Unten schimmerte der Fluss.
Einladend. Ruhig. Tröstlich.
»Clementine. Wie die Frucht.«
Der Stift kratzte über das Papier und ihr Name erschien, natürlich falsch geschrieben.
Wie so oft.
Ungeduldig trommelte Cleo mit den Fingern auf ihren Oberschenkeln. Wann würde diese nervige Befragung endlich vorbei sein? Es war heiß in dem stickigen Büro des Kaufhausdetektivs. Zwischen ihren Brüsten bildeten sich schon Schweißperlen und das konnte Cleo nicht leiden.
»Du weißt, dass ich deine Daten überprüfen werde«, zischte der hässliche kleine Mann, in dessen Fängen sie sich befand. Schon wieder.

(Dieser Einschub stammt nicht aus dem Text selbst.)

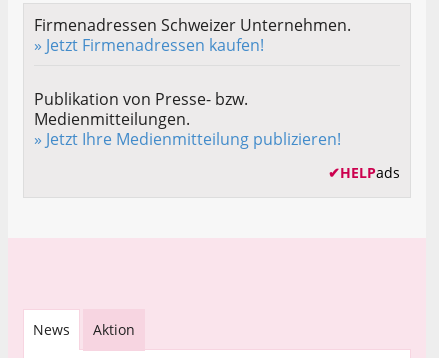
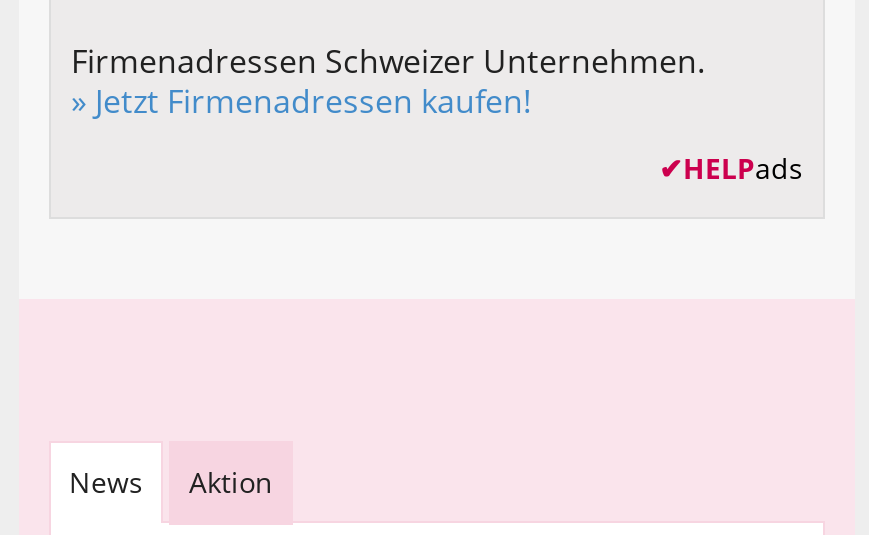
[34,88,341,150] Publikation von Presse- bzw. | Medienmitteilungen. | » Jetzt Ihre Medienmitteilung publizieren! -> none

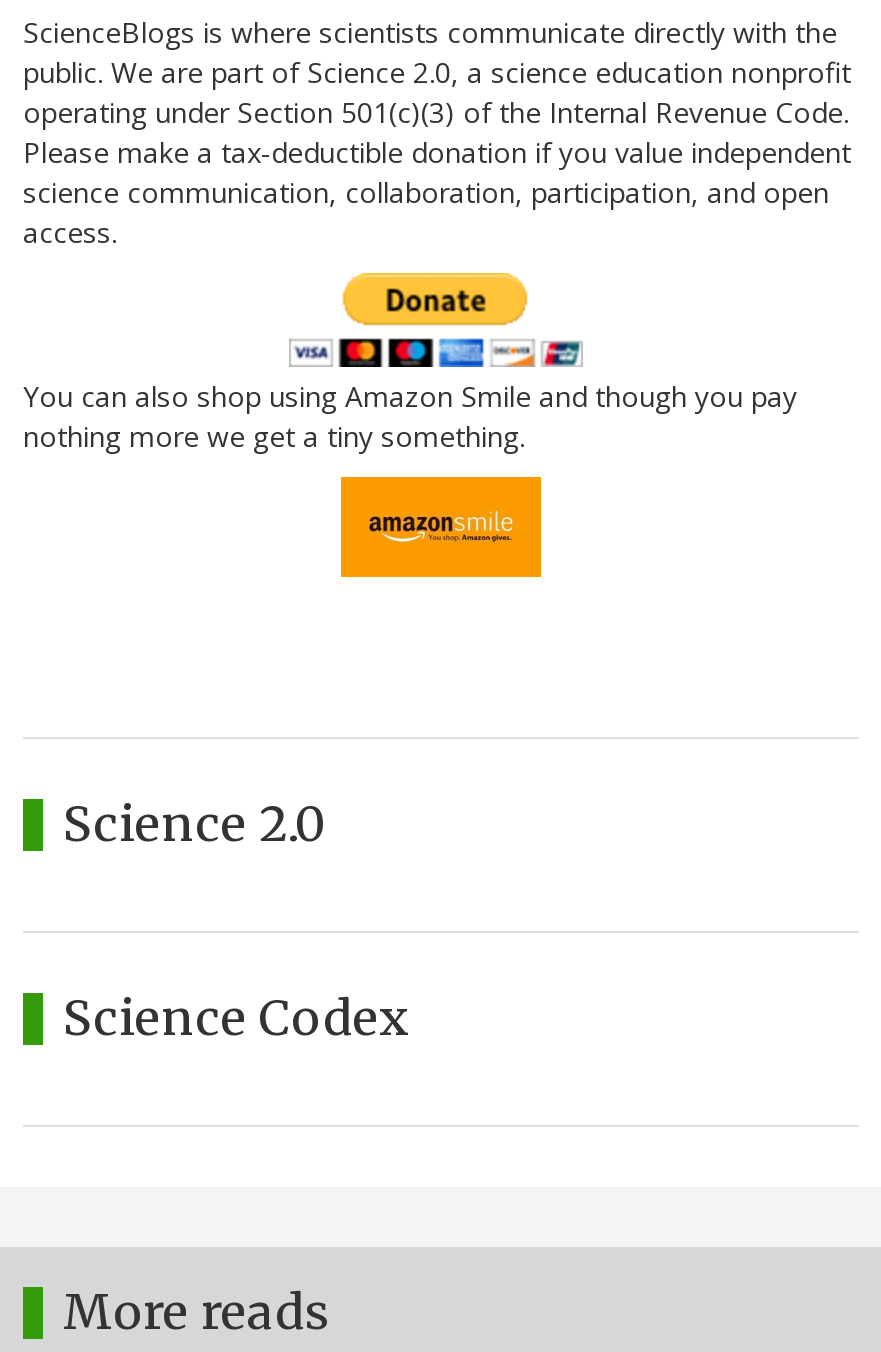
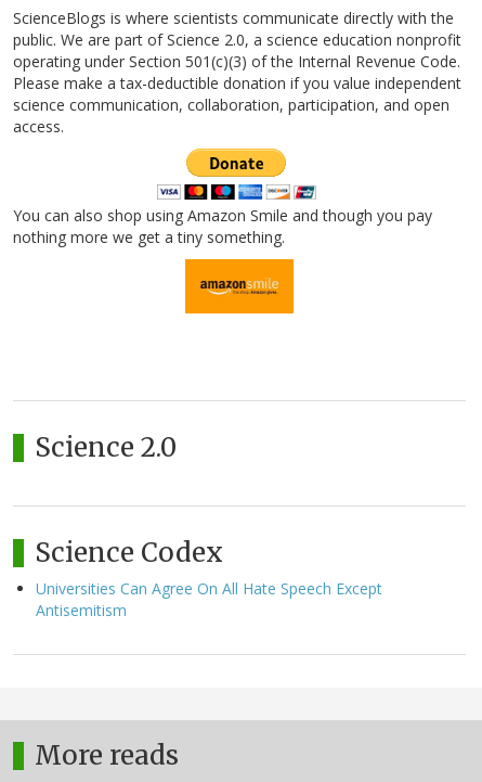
none -> [36,578,382,620] Universities Can Agree On All Hate Speech Except | Antisemitism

Gut, beim letzten Mal war es eine tätowierte Frau um die vierzig gewesen und das Büro wesentlich geräumiger. Trotzdem war es immer dasselbe.
Strafende Blicke, eine endlose Standpauke und die Androhung, sie dürfe den Laden ein ganzes Jahr lang nicht mehr betreten. Als ob es nicht genügend andere Supermärkte gäbe, auf die sie ausweichen konnte. Hausverbot hatte sie derzeit nur in zwei Discounterketten. Morgen würde sie es eben noch einmal an der Tankstelle versuchen. Dort hatte sie schon zweimal Tabak geklaut, ohne erwischt zu werden.
Aber erst einmal musste sie hier rauskommen.
Erfahrungsgemäß ließen die Erzieher sich Zeit, bevor sie auftauchten. Letzte Woche hatte es fast zwei Stunden gedauert, bis Mike mit dem blauen Polo auf dem Parkplatz erschienen war.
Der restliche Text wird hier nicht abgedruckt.